Corporate project-level remedy processes do not have any legal status, do not necessarily afford victims the safeguards and protections of a court of law – such as independent legal counsel – and are not required to provide remedy that would be commensurate with what victims may receive through a legal process. They may also take place in very remote locations such as the Highlands of Papua New Guinea with little or no independent scrutiny. There is no global assurance system for the operation of these corporate non-judicial mechanisms.

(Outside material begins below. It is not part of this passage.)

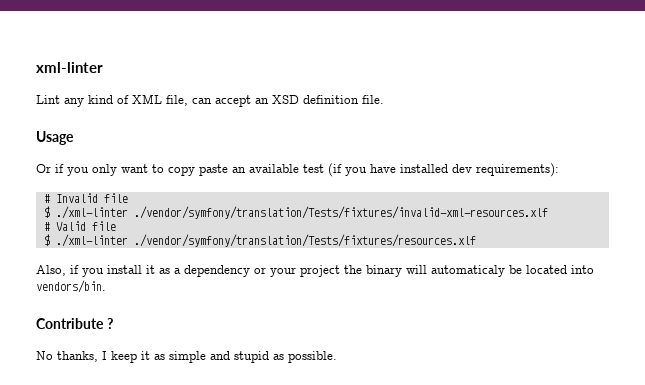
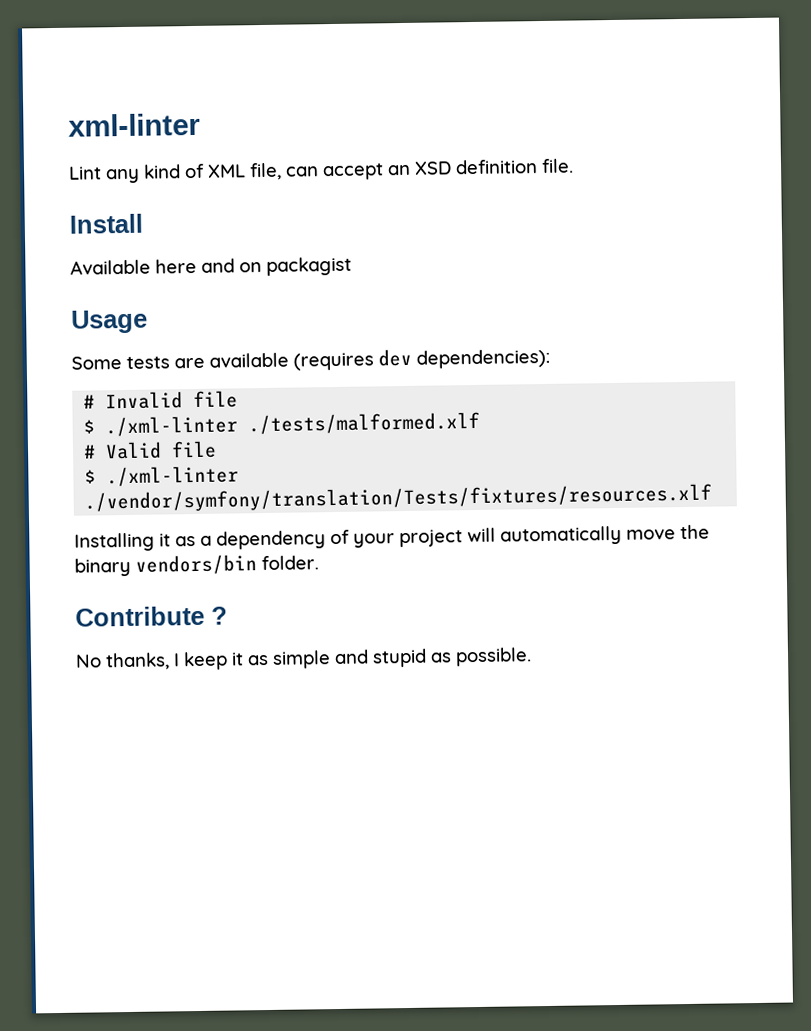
[36,131,74,145] [36,163,559,177] Usage // Or if you only want to copy paste an available test (if you have installed dev requirements): -> [69,213,143,234] [70,256,352,276] [71,309,148,334] [71,348,550,371] Install // Available here and on packagist // Usage // Some tests are available (requires dev dependencies):
[133,206,548,219] ./vendor/symfony/translation/Tests/fixtures/invalid-xml-resources.xlf -> [248,411,481,435] ./tests/malformed.xlf
[36,265,142,277] Also, if you install -> [74,532,155,552] Installing
[254,267,266,274] or -> [330,529,350,545] of
[344,265,594,277] [36,280,106,293] the binary will automaticaly be located into vendors/bin. -> [467,524,710,546] [74,554,319,577] will automatically move the binary vendors/bin folder.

Barrick claims that its non-judicial claims process conforms to the United Nations Guiding Principles on Business and Human Rights and references the primary author of the Guiding Principles, John Ruggie, in its remedy framework. John Ruggie is also a Special Consultant to Barrick’s Corporate Social Responsibility Advisory Board. We have demonstrated that Barrick’s claims process fails to meet the “effectiveness criteria” outlined in the Guiding Principles. Importantly, the Guiding Principles do not condone the use by a corporation of a non-judicial remedy process as a means to secure legal immunity for the company from future civil action by the victims. However, Ruggie has failed to speak out on this issue and has not responded to our questions as to his stance on Barrick’s conditioning of remedy on receiving legal immunity.
While MiningWatch believes that Barrick should offer compensation for the harm that has been caused by its security guards, there should be no conditionality attached to the offer of remedy. A remedy package should be offered to compensate for a harm that has been suffered; it should not be used as a transaction of value. The remedy process should not be used as a vehicle by which to secure legal immunity for Barrick Gold. Nor should Barrick’s non-judicial process for dealing with the rapes in Porgera be allowed to set an industry precedent.
 Leadership of the Akali Tange Association (a grass roots human rights organization in Porgera) and of the Porgera Landowners Association (which represents the landowners in the mine lease area) travelled yearly to Canada between 2008-2011 to meet with Canadian media, speak at Barrick’s annual general meetings and meet with Canadian civil servants and Members of Parliament regarding issues of violence by Barrick’s security forces at the Porgera Joint Venture mine. They also joined with MiningWatch Canada in lodging a formal complaint, in March of 2011- addressing the rapes among other issues – with Canada’s National Contact Point for the OECD Guidelines for Multinational Enterprises.
 In addition to victims of rape by the mine’s security guards, women also allege rape by police mobile units that are housed at the mine site, fed and supported financially by PJV. Barrick’s claims process will not provide benefits to women who have been raped by police mobile units.
 Benefits packages are described as “services and support to ensure the welfare and safety of Claimants, or to provide the Claimant with sustainable economic assistance,” as opposed to compensation or remedy, and may include: psychosocial/trauma counselling; health care; education and training; cooking utensils, clothing; micro-credit; assistance with school fees. For a complete list see Olgeti Meri Igat Raits: A Framework of remediation initiatives in response to violence against women in the Porgera Valley. Pages 11-12.
 Common law of PNG consists of the Constitution, “customary law” derived from the “custom” of the various peoples of Papua New Guinea, and the common law of England as it stood at the date of Papua New Guinea’s independence on 16 September 1975 (Wikipedia).
 Barrick’s letter to the UNHCHR of March 22 describes a “recent enhancement” to the company’s remedy program in Porgera notably that “it will bear in mind the range of awards that have been rendered in the Papua New Guinea civil justice system for rape and sexual assault.” It is unclear exactly what this will mean in practice.